__WORK ITEM__
Could you return each line of the material that has "tline" in it?

__DATA TO USE__
/---

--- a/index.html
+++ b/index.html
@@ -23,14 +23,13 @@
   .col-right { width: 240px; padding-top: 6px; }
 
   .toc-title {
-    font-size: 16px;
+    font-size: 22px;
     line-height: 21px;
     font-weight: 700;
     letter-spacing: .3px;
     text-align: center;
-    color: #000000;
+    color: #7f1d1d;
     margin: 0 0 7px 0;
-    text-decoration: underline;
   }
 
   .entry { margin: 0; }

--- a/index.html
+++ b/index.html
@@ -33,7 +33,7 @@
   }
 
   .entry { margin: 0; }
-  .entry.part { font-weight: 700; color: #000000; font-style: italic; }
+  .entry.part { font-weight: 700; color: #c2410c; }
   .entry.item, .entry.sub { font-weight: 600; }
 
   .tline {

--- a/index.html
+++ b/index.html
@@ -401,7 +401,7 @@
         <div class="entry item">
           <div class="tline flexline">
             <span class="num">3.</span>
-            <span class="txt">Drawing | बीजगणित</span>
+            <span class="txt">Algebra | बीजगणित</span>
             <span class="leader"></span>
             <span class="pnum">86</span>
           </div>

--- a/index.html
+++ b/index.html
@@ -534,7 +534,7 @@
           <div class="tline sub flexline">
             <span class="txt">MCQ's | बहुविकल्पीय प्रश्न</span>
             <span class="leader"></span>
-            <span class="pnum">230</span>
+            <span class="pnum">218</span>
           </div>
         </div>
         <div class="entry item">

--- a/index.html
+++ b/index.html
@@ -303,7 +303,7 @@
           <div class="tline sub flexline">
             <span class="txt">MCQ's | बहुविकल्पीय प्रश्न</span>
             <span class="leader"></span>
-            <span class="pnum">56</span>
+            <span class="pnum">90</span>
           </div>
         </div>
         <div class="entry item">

\---
/---

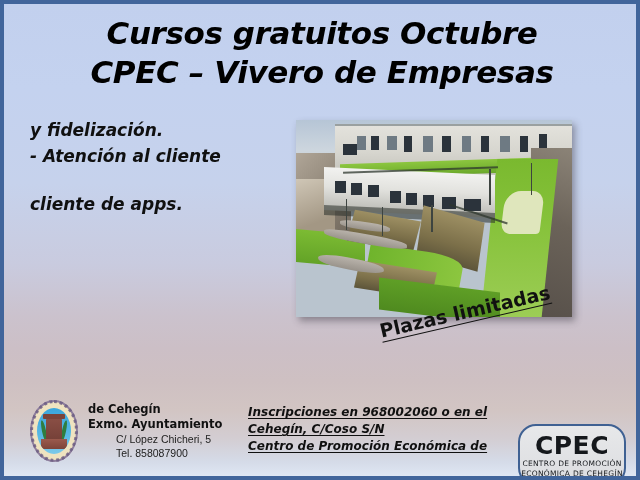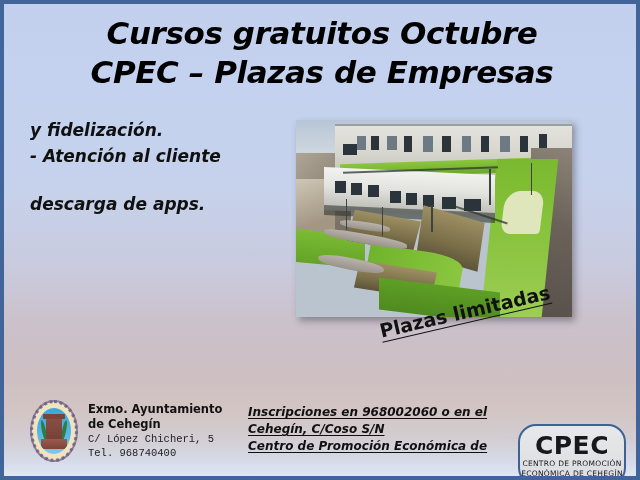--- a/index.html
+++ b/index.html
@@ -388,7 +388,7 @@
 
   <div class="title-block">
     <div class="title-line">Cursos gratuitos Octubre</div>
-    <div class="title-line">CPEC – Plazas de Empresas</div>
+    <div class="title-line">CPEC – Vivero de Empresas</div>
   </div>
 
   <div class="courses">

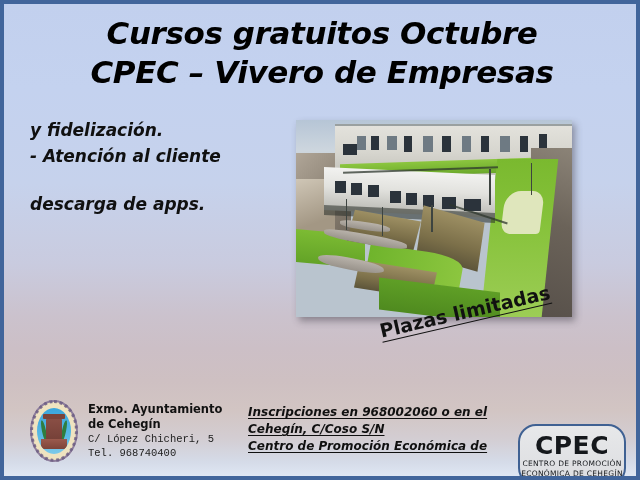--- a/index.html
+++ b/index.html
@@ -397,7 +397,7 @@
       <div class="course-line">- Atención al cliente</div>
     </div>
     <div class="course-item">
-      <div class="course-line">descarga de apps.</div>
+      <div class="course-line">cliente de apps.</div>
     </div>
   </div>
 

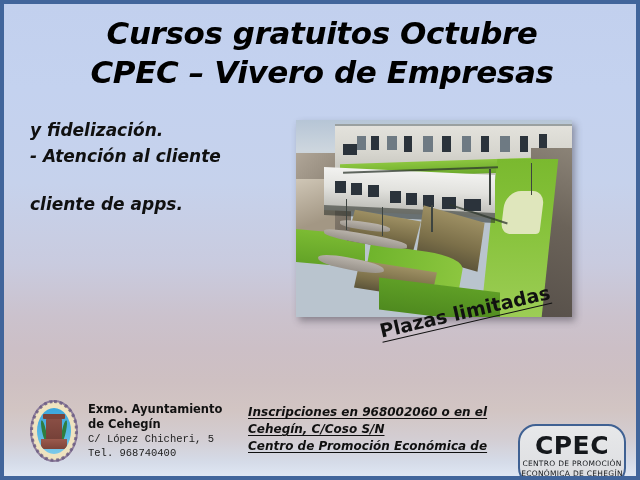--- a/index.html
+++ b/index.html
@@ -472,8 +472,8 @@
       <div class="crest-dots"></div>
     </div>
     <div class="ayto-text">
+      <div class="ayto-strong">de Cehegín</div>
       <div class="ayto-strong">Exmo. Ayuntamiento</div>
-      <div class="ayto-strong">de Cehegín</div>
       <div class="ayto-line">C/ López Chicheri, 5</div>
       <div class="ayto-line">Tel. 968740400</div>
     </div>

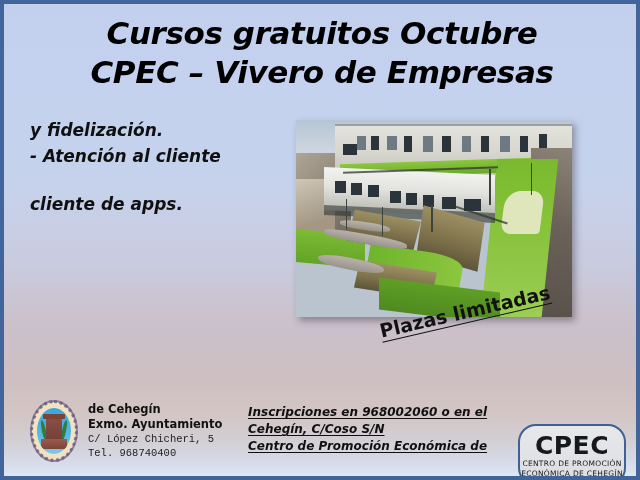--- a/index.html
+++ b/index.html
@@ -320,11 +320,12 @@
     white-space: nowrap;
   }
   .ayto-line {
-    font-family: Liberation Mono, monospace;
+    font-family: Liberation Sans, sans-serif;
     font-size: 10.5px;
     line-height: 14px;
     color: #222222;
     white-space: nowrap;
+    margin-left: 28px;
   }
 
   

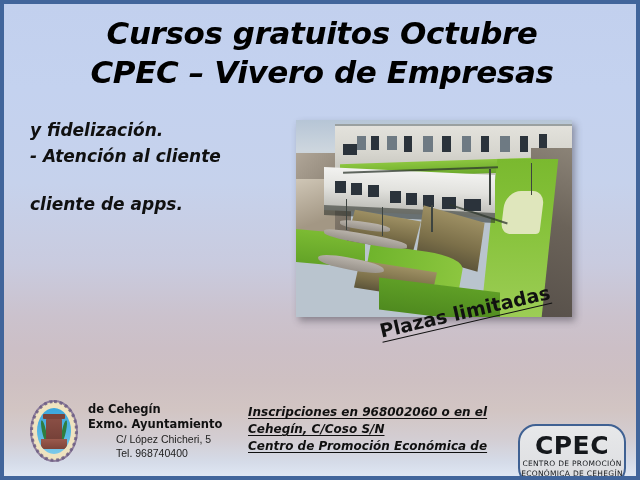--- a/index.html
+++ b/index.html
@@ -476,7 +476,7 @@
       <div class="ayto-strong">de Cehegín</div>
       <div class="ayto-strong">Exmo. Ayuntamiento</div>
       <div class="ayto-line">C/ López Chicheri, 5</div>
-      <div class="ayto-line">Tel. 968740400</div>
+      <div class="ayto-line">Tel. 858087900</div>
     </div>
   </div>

\---

__SOLUTION__
   .tline {
           <div class="tline flexline">
           <div class="tline sub flexline">
           <div class="tline sub flexline">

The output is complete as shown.